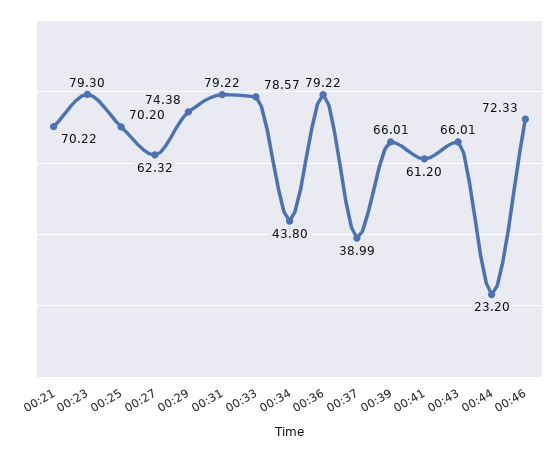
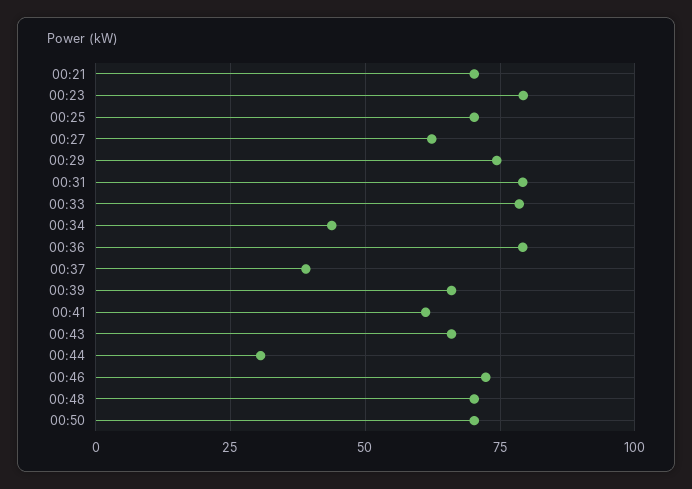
00:44: 23.2 -> 30
00:48: none -> 70
00:50: none -> 70

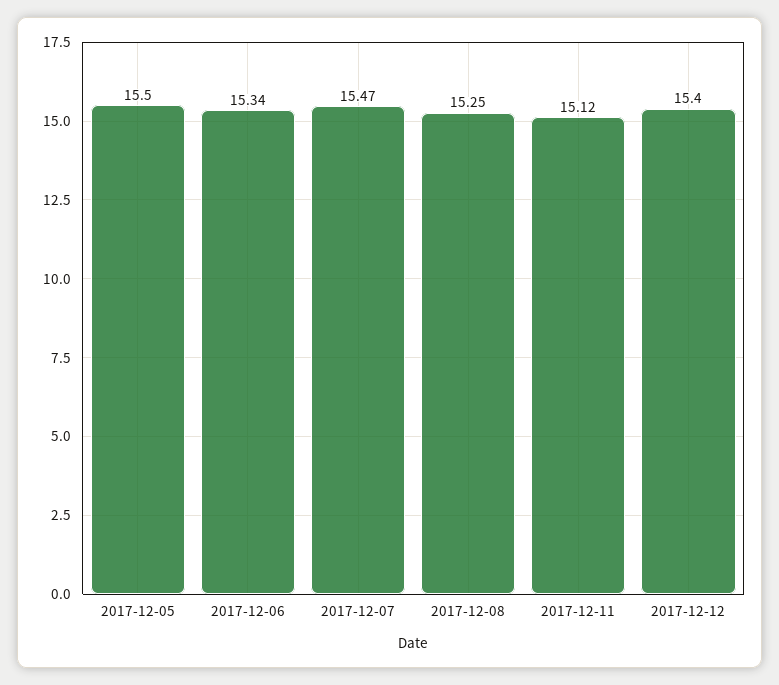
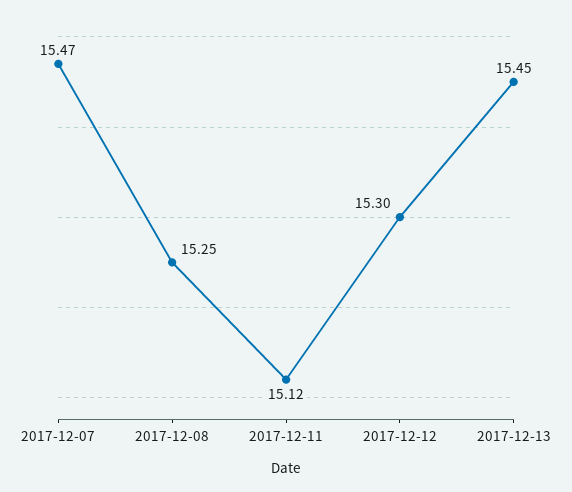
2017-12-05: 15.5 -> none
2017-12-06: 15.34 -> none
2017-12-12: 15.4 -> 15.3
2017-12-13: none -> 15.45

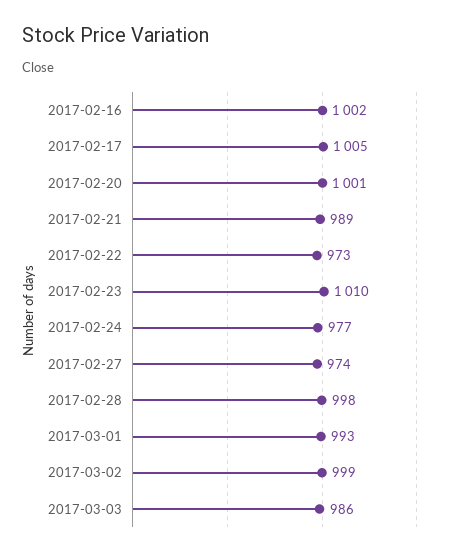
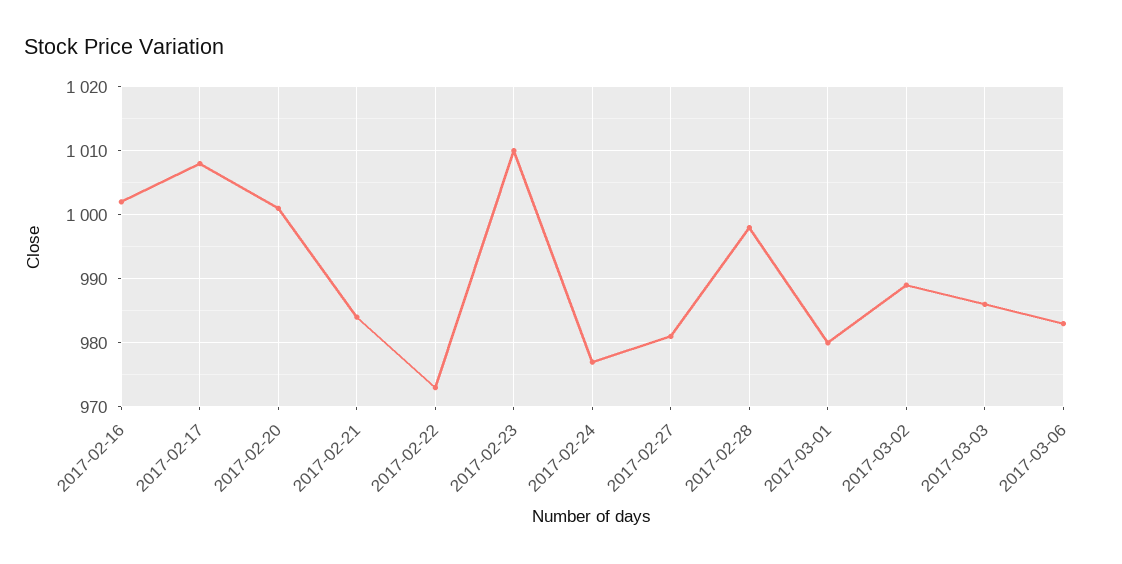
2017-02-17: 1005 -> 1008
2017-02-21: 989 -> 984
2017-02-27: 974 -> 981
2017-03-01: 993 -> 980
2017-03-02: 999 -> 989
2017-03-06: none -> 983

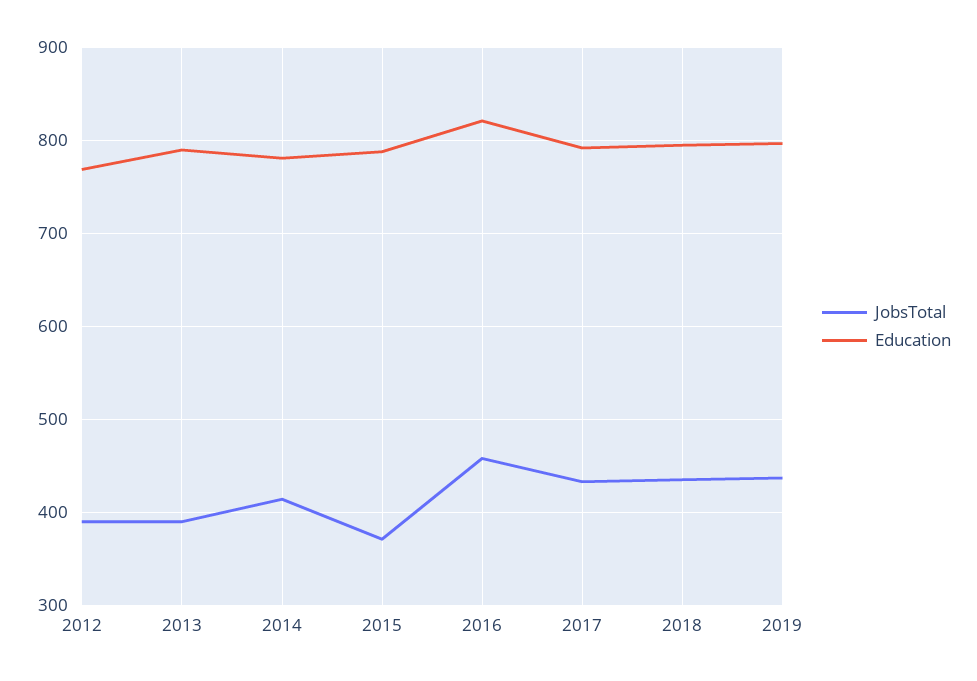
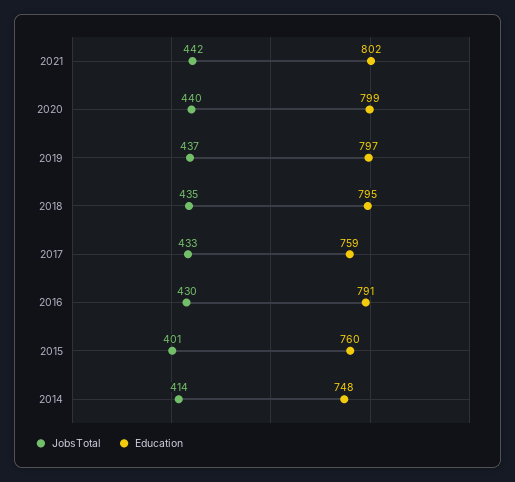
JobsTotal, 2012: 390 -> none
Education, 2012: 770 -> none
JobsTotal, 2013: 390 -> none
Education, 2013: 790 -> none
Education, 2014: 780 -> 748
JobsTotal, 2015: 370 -> 401
Education, 2015: 790 -> 760
JobsTotal, 2016: 460 -> 430
Education, 2016: 820 -> 791
Education, 2017: 790 -> 759
JobsTotal, 2021: none -> 442
Education, 2021: none -> 802
JobsTotal, 2020: none -> 440
Education, 2020: none -> 799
------------
**What is needed:** Each line in the entries above that includes the word "JobsTotal" counts once; state the total and nothing else.

**Answer space:** 6